Healthier Students, Better Learners

The Health Education Assessment Project helps teachers provide the skills-based, standards-based health instruction that students need.

Healthier Students, Better Learners -thumbnail
When we think back on health classes from our school days, many of us have only vague memories. We may recall some discussion of food groups, a film about puberty, or a lecture on dental hygiene conducted when the weather was too rainy to go outside for physical education. Few of us remember our K–12 health education experiences as being relevant to our lives outside the classroom.
Fortunately, that picture is changing. Asserting that “healthy students make better learners, and better learners make healthy communities,” the Council of Chief State School Officers (CCSSO) and the Association of State and Territorial Health Officials (ASTHO) (2002) have summarized compelling research evidence that students' health significantly affects their school achievement.
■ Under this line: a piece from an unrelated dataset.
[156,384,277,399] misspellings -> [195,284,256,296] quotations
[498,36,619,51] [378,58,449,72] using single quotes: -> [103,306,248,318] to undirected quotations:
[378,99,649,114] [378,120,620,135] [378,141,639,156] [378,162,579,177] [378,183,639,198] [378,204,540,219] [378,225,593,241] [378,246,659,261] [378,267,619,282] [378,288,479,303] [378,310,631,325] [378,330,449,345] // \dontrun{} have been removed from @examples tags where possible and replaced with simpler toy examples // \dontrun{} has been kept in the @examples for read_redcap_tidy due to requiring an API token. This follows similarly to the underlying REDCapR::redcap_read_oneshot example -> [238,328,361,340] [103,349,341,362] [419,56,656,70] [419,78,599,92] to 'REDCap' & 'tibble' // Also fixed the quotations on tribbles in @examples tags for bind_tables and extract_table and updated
Even if their schools have the most outstanding academic curriculum and instruction, students who are ill or injured, hungry or depressed, abusing drugs or experiencing violence, are unlikely to learn as well as they should (Kolbe, 2002).
Effective health education programs have a vital role to play in enhancing students' health and thus in raising academic achievement. Kolbe's 2002 review of the research found that modern school health programs can improve students' health knowledge, attitudes, skills, and behaviors and enhance social and academic outcomes. How do these modern health programs differ from those that most of us remember from our school days? Thanks to growing knowledge about how to prevent unhealthy and unsafe behaviors among young people, today's exemplary health education combines skills-based and standards-based approaches.

Focus on Skills

The Centers for Disease Control and Prevention have identified six types of behavior that cause the most serious health problems in the United States among people over 5 years old: alcohol and other drug use, high-risk sexual behaviors, tobacco use, poor dietary choices, physical inactivity, and behaviors that result in intentional or unintentional injury. Stressing the importance of education efforts, the Centers state thatthese behaviors usually are established during youth; persist into adulthood; are interrelated; and are preventable. In addition to causing serious health problems, these behaviors contribute to many of the educational and social problems that confront the nation, including failure to complete high school, unemployment, and crime. (n.d.)
  • Focus on helping young people develop and practice personal and social skills, such as communication and decision making, to deal effectively with health-risk situations;
  • Provide healthy alternatives to specific high-risk behaviors;
  • Use interactive approaches that engage students;
  • Are research-based and theory-driven;
  • Address social and media influences on student behaviors;
  • Strengthen individual and group norms that support healthy behavior;
  • Are of sufficient duration to enable students to gain the knowledge and skills that they need; and
  • Include teacher preparation and support.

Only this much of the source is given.